China to streamline government into 'super ministries'
BEIJING: China announced Tuesday that it would reorganize the central government by creating five so-called "super ministries," including one charged with improving environmental protection. But the plan stopped short of creating a single agency to oversee the contentious issue of energy policy.
The plan submitted Tuesday during the annual session of the National People's Congress, the Communist Party-run legislature, is intended to streamline an overlapping array of government agencies, commissions and ministries around core issues like environmental protection; social services; housing and construction; transportation; and industry and information.
"The reshuffling is aimed at resolving long-term problems and contradictions as China's economy grows," stated an explanation of the plan issued Tuesday by the State Council, the government's highest executive body.
Chinese state media quickly framed the plan, which is expected to be endorsed this week by the legislature, as a major bureaucratic reform that would improve implementation of national policies. But the practical impact is far from certain as China's bureaucracy struggles to manage soaring energy demand, rampant pollution, rising inflation and an economy that some analysts say is perilously close to overheating.
"What does this do?" asked Arthur Kroeber, managing director of Dragonomics, an economic research consultancy in Beijing. "What it will accomplish is some incremental change in a couple of areas. But on the whole, I don't see that this advances in any substantial way the coordination between different agencies."
Despite three decades of market reforms, China's economy is still heavily shaped by the government's central planning agency, the National Development and Reform Commission. Some analysts had argued that the government could become more efficient by stripping away some of the commission's responsibilities, including over energy policy. Speculation had centered on whether an independent energy ministry would be established.

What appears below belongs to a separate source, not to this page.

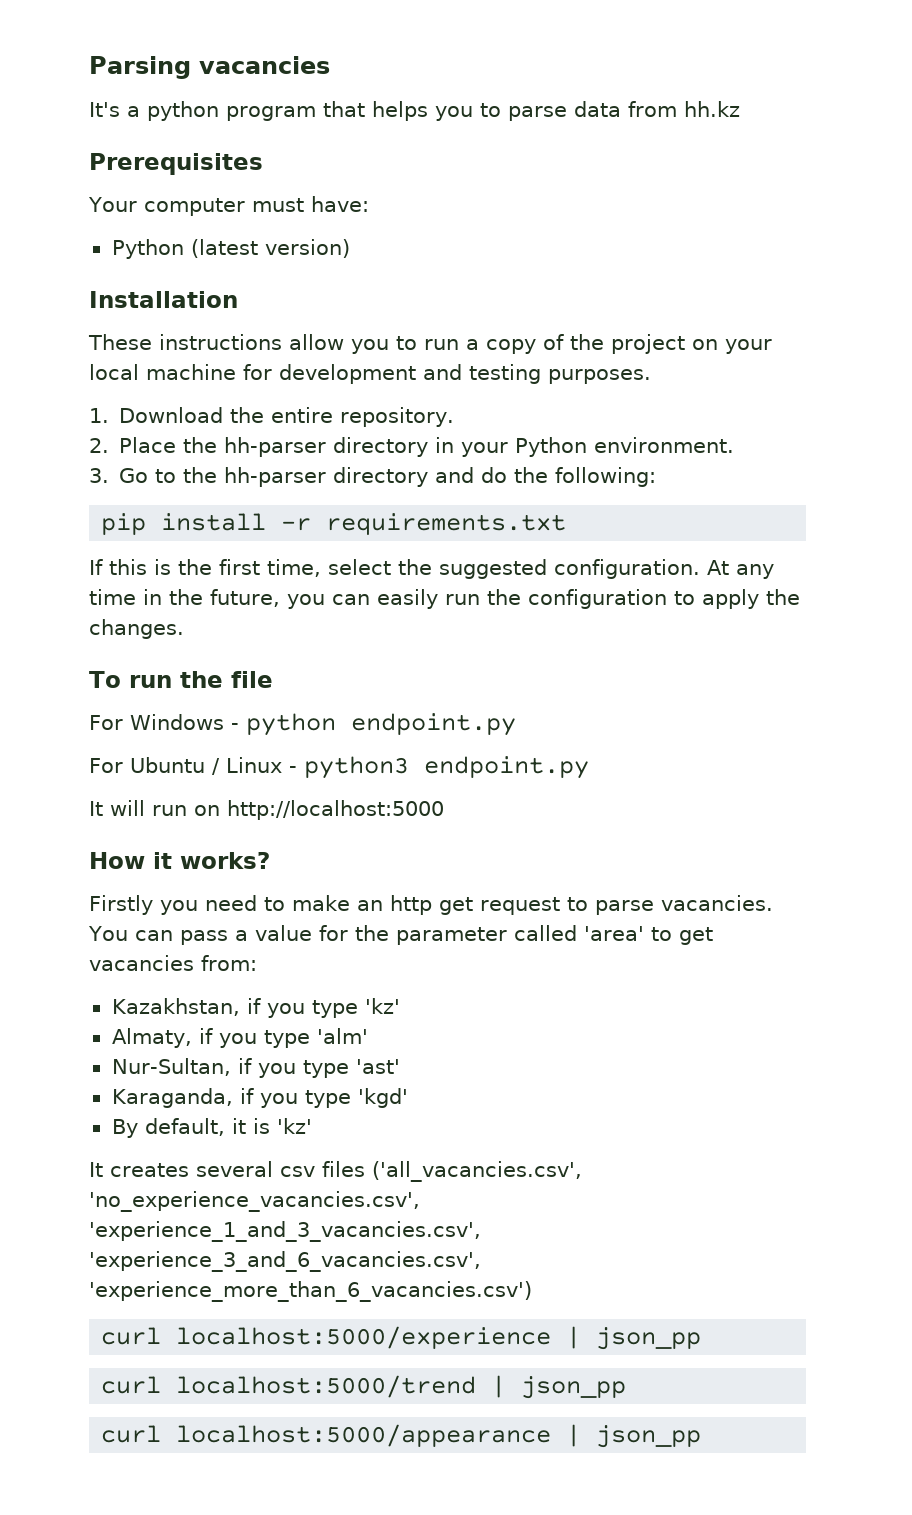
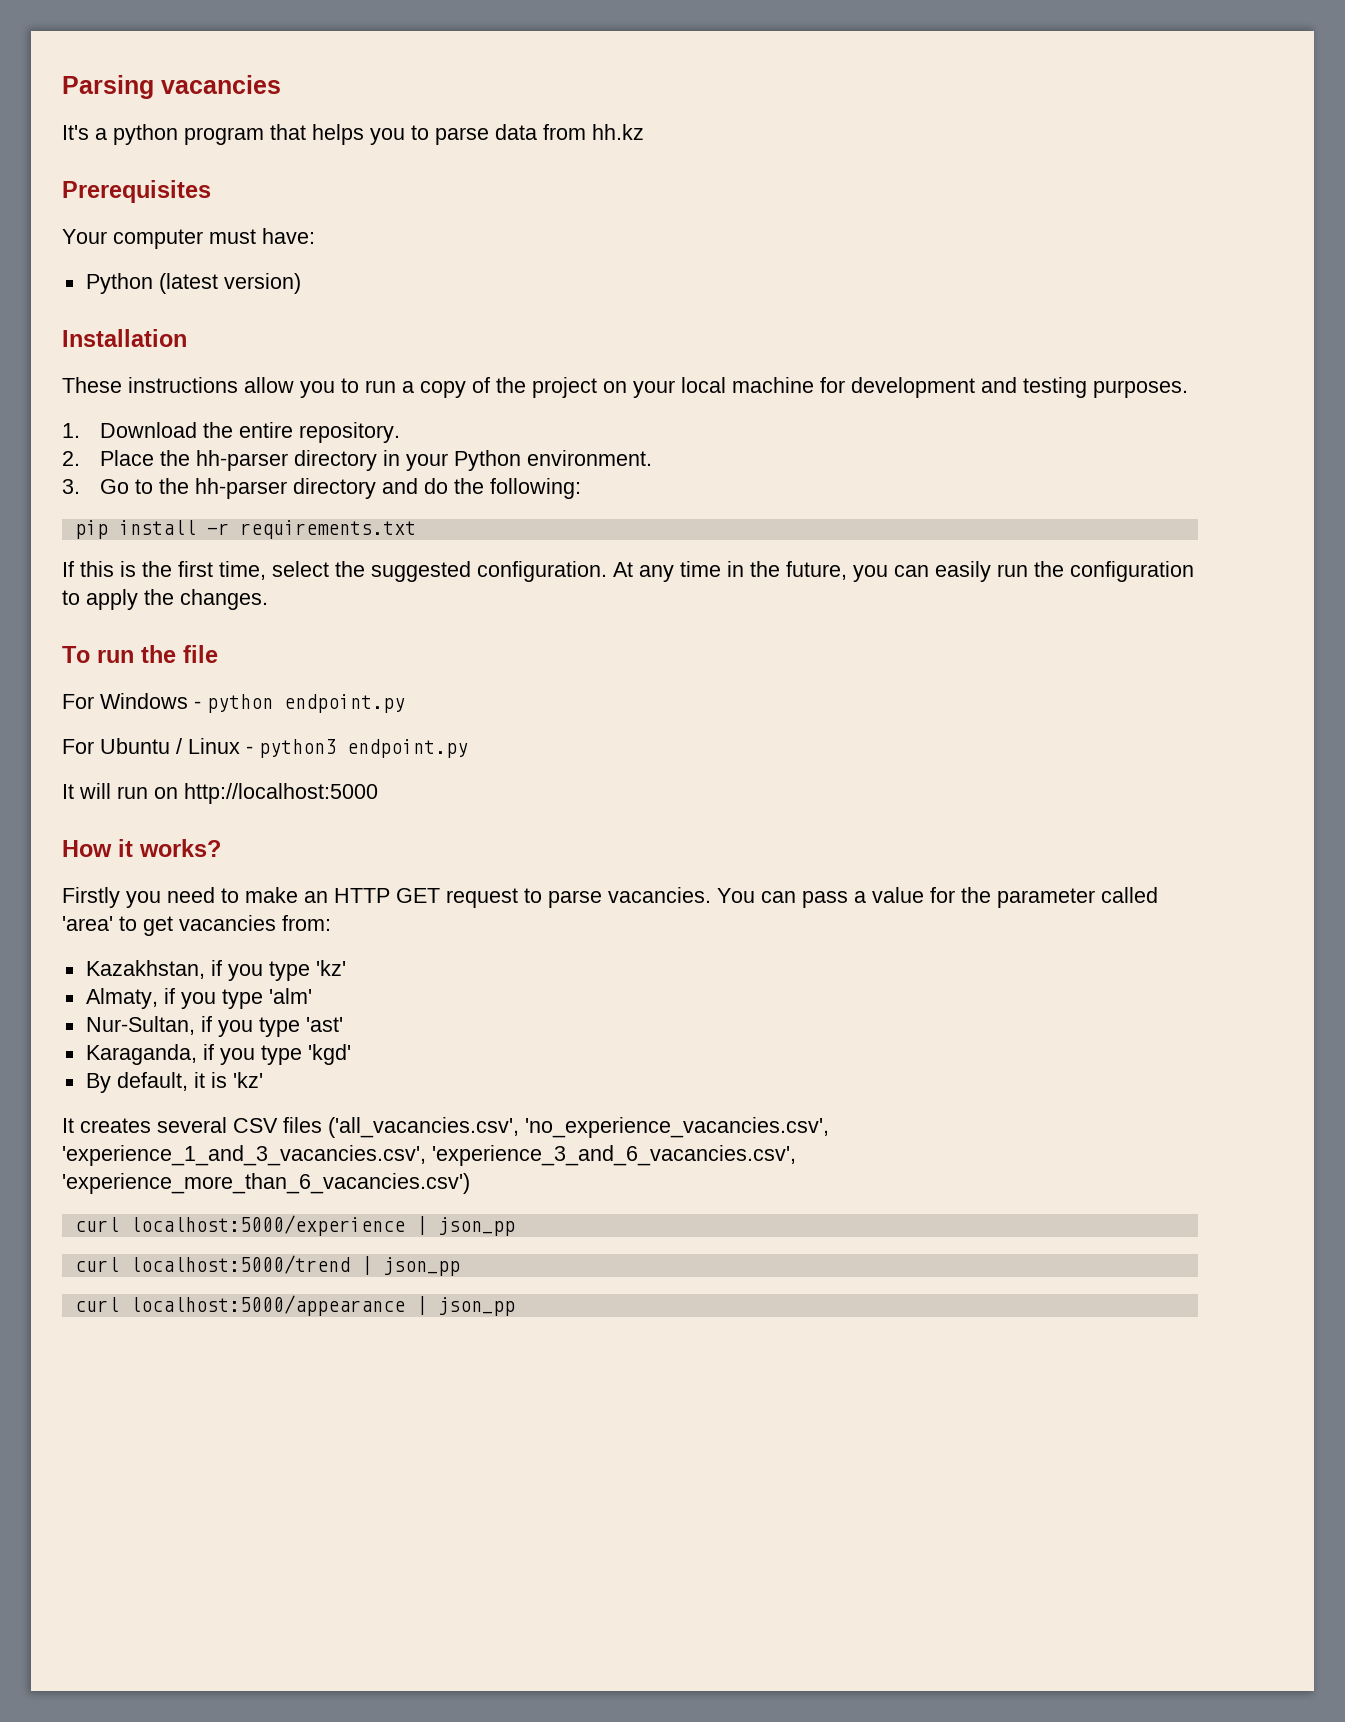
[389,895,473,915] http get -> [334,888,440,903] HTTP GET
[280,1166,315,1177] csv -> [233,1118,278,1133] CSV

But the new plan divides authority over energy. A new "high-level" energy commission would develop national energy strategies. But an energy bureau under the central planning agency would control administration and oversight of the energy sector.
Yang Fuqiang, director of the Beijing office of the nonprofit Energy Foundation, said the creation of the two energy agencies represents a political compromise. He predicted that they would eventually be merged into a full ministry, but not for a few more years.
"This is a first step," Yang said.
Kroeber said one significant change in the restructuring plan is that the central planning agency would no longer have final approval on major construction projects. But he said that calling the new entities "super ministries" overstates their power and that they seemed to represent a "half step." He noted that the expanded ministry over transportation would oversee civil aviation and urban road transportation but would not include the current railway ministry, which lobbied strenuously to remain autonomous. "They haven't gotten all the way to a coordinated transportation ministry," Kroeber said.
The new environmental ministry would seem further proof of the emphasis placed on fighting pollution by President Hu Jintao and Prime Minister Wen Jiabao. Environmentalists have complained that the State Environmental Protection Administration was easily steamrolled in bureaucratic turf battles because it did not rank as a full government ministry. The new plan elevates the agency to ministry status, presumably with greater clout inside the bureaucracy.
Yet it is unclear if this new status will also include an expanded budget for more staff to carry out regulatory policies. Currently, the agency has only a few hundred employees to coordinate and regulate environmental protection.
China is still failing to meet its targets for improving energy efficiency and reducing pollution. On Tuesday, senior officials said that China must make bigger improvements during the next three years or the country will fail to meet its five-year goal of reducing energy usage per unit of gross domestic product by 20 percent by 2010.
Xie Zhenhua, vice chairman of the National Development and Reform Commission, said the country was steadily lowering its energy usage but still not meeting the target of annual 4 percent reductions. Last year, China's energy consumption per unit of GDP dropped by 3.27 percent.
"We still face a challenging situation," Xie said at a news conference at the Great Hall of the People. "The economy continues to grow, and the pattern of heavy industrialization has not changed."